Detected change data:
BEGIN

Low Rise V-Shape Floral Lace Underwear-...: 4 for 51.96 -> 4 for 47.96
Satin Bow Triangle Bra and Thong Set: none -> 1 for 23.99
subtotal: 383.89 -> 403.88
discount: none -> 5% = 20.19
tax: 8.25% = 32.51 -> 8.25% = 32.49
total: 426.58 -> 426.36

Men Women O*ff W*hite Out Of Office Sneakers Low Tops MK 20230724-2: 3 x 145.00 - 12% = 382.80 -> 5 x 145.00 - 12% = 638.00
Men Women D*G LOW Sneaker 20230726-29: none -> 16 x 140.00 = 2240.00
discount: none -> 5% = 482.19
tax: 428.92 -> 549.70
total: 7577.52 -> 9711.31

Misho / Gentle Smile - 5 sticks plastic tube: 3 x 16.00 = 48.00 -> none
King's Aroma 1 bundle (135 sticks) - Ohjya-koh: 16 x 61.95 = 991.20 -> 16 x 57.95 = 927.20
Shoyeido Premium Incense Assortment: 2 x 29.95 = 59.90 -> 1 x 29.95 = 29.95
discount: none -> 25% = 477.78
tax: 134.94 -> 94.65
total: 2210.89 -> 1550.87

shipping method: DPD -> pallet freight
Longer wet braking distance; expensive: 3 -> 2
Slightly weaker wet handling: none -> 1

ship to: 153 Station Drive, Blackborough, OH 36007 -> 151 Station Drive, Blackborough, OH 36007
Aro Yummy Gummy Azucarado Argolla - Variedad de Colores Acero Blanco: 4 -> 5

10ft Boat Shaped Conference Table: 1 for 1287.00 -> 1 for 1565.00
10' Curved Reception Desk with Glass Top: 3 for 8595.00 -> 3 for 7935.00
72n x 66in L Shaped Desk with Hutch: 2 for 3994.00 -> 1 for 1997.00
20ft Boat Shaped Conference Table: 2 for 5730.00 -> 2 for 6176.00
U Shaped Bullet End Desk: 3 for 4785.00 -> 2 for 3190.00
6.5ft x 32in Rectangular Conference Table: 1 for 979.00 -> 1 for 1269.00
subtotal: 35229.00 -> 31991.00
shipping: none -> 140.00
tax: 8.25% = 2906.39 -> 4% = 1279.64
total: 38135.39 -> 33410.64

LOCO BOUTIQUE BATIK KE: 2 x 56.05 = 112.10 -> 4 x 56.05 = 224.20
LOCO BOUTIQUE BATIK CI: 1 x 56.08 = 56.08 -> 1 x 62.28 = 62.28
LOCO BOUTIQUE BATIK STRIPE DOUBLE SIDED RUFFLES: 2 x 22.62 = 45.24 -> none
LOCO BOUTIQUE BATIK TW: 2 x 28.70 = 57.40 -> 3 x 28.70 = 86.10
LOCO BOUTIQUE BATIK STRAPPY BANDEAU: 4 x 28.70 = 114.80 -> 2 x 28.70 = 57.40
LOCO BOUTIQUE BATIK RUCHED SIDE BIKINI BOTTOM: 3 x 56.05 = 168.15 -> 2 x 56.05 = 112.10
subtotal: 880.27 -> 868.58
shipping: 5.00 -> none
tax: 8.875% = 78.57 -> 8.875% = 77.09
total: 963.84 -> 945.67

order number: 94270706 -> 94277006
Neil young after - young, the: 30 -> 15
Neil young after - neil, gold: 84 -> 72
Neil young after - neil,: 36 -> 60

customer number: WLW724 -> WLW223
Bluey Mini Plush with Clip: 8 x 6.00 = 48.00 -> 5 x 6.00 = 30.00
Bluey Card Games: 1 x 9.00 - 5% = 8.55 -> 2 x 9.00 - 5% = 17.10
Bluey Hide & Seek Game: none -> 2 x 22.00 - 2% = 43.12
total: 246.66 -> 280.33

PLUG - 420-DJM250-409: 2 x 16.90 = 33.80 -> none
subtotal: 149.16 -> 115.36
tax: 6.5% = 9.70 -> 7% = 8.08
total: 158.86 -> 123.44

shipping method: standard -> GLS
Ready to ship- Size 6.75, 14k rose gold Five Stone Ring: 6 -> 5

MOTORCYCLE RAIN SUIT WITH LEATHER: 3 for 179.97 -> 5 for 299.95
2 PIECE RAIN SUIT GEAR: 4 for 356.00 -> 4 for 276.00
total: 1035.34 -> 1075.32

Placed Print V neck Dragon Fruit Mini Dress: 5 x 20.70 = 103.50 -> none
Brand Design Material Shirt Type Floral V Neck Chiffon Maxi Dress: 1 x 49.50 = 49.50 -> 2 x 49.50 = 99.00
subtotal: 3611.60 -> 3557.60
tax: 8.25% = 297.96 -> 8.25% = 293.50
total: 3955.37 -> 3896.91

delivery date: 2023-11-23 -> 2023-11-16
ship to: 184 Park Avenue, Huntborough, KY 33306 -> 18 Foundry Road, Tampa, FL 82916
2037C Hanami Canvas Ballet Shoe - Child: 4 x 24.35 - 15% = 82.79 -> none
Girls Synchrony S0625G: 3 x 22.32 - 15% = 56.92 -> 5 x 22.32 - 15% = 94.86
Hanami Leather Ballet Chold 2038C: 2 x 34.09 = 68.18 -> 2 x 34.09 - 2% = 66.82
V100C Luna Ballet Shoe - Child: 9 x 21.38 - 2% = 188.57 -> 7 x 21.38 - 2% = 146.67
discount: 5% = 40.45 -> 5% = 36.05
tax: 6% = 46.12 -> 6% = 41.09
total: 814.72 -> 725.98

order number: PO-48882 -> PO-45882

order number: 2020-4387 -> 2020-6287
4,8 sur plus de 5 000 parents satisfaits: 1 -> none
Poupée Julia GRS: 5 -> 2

END

§ **Activity**
With no line skipped, repeat the records exactly.

§ **Written reply**
Low Rise V-Shape Floral Lace Underwear-...: 4 for 51.96 -> 4 for 47.96
Satin Bow Triangle Bra and Thong Set: none -> 1 for 23.99
subtotal: 383.89 -> 403.88
discount: none -> 5% = 20.19
tax: 8.25% = 32.51 -> 8.25% = 32.49
total: 426.58 -> 426.36

Men Women O*ff W*hite Out Of Office Sneakers Low Tops MK 20230724-2: 3 x 145.00 - 12% = 382.80 -> 5 x 145.00 - 12% = 638.00
Men Women D*G LOW Sneaker 20230726-29: none -> 16 x 140.00 = 2240.00
discount: none -> 5% = 482.19
tax: 428.92 -> 549.70
total: 7577.52 -> 9711.31

Misho / Gentle Smile - 5 sticks plastic tube: 3 x 16.00 = 48.00 -> none
King's Aroma 1 bundle (135 sticks) - Ohjya-koh: 16 x 61.95 = 991.20 -> 16 x 57.95 = 927.20
Shoyeido Premium Incense Assortment: 2 x 29.95 = 59.90 -> 1 x 29.95 = 29.95
discount: none -> 25% = 477.78
tax: 134.94 -> 94.65
total: 2210.89 -> 1550.87

shipping method: DPD -> pallet freight
Longer wet braking distance; expensive: 3 -> 2
Slightly weaker wet handling: none -> 1

ship to: 153 Station Drive, Blackborough, OH 36007 -> 151 Station Drive, Blackborough, OH 36007
Aro Yummy Gummy Azucarado Argolla - Variedad de Colores Acero Blanco: 4 -> 5

10ft Boat Shaped Conference Table: 1 for 1287.00 -> 1 for 1565.00
10' Curved Reception Desk with Glass Top: 3 for 8595.00 -> 3 for 7935.00
72n x 66in L Shaped Desk with Hutch: 2 for 3994.00 -> 1 for 1997.00
20ft Boat Shaped Conference Table: 2 for 5730.00 -> 2 for 6176.00
U Shaped Bullet End Desk: 3 for 4785.00 -> 2 for 3190.00
6.5ft x 32in Rectangular Conference Table: 1 for 979.00 -> 1 for 1269.00
subtotal: 35229.00 -> 31991.00
shipping: none -> 140.00
tax: 8.25% = 2906.39 -> 4% = 1279.64
total: 38135.39 -> 33410.64

LOCO BOUTIQUE BATIK KE: 2 x 56.05 = 112.10 -> 4 x 56.05 = 224.20
LOCO BOUTIQUE BATIK CI: 1 x 56.08 = 56.08 -> 1 x 62.28 = 62.28
LOCO BOUTIQUE BATIK STRIPE DOUBLE SIDED RUFFLES: 2 x 22.62 = 45.24 -> none
LOCO BOUTIQUE BATIK TW: 2 x 28.70 = 57.40 -> 3 x 28.70 = 86.10
LOCO BOUTIQUE BATIK STRAPPY BANDEAU: 4 x 28.70 = 114.80 -> 2 x 28.70 = 57.40
LOCO BOUTIQUE BATIK RUCHED SIDE BIKINI BOTTOM: 3 x 56.05 = 168.15 -> 2 x 56.05 = 112.10
subtotal: 880.27 -> 868.58
shipping: 5.00 -> none
tax: 8.875% = 78.57 -> 8.875% = 77.09
total: 963.84 -> 945.67

order number: 94270706 -> 94277006
Neil young after - young, the: 30 -> 15
Neil young after - neil, gold: 84 -> 72
Neil young after - neil,: 36 -> 60

customer number: WLW724 -> WLW223
Bluey Mini Plush with Clip: 8 x 6.00 = 48.00 -> 5 x 6.00 = 30.00
Bluey Card Games: 1 x 9.00 - 5% = 8.55 -> 2 x 9.00 - 5% = 17.10
Bluey Hide & Seek Game: none -> 2 x 22.00 - 2% = 43.12
total: 246.66 -> 280.33

PLUG - 420-DJM250-409: 2 x 16.90 = 33.80 -> none
subtotal: 149.16 -> 115.36
tax: 6.5% = 9.70 -> 7% = 8.08
total: 158.86 -> 123.44

shipping method: standard -> GLS
Ready to ship- Size 6.75, 14k rose gold Five Stone Ring: 6 -> 5

MOTORCYCLE RAIN SUIT WITH LEATHER: 3 for 179.97 -> 5 for 299.95
2 PIECE RAIN SUIT GEAR: 4 for 356.00 -> 4 for 276.00
total: 1035.34 -> 1075.32

Placed Print V neck Dragon Fruit Mini Dress: 5 x 20.70 = 103.50 -> none
Brand Design Material Shirt Type Floral V Neck Chiffon Maxi Dress: 1 x 49.50 = 49.50 -> 2 x 49.50 = 99.00
subtotal: 3611.60 -> 3557.60
tax: 8.25% = 297.96 -> 8.25% = 293.50
total: 3955.37 -> 3896.91

delivery date: 2023-11-23 -> 2023-11-16
ship to: 184 Park Avenue, Huntborough, KY 33306 -> 18 Foundry Road, Tampa, FL 82916
2037C Hanami Canvas Ballet Shoe - Child: 4 x 24.35 - 15% = 82.79 -> none
Girls Synchrony S0625G: 3 x 22.32 - 15% = 56.92 -> 5 x 22.32 - 15% = 94.86
Hanami Leather Ballet Chold 2038C: 2 x 34.09 = 68.18 -> 2 x 34.09 - 2% = 66.82
V100C Luna Ballet Shoe - Child: 9 x 21.38 - 2% = 188.57 -> 7 x 21.38 - 2% = 146.67
discount: 5% = 40.45 -> 5% = 36.05
tax: 6% = 46.12 -> 6% = 41.09
total: 814.72 -> 725.98

order number: PO-48882 -> PO-45882

order number: 2020-4387 -> 2020-6287
4,8 sur plus de 5 000 parents satisfaits: 1 -> none
Poupée Julia GRS: 5 -> 2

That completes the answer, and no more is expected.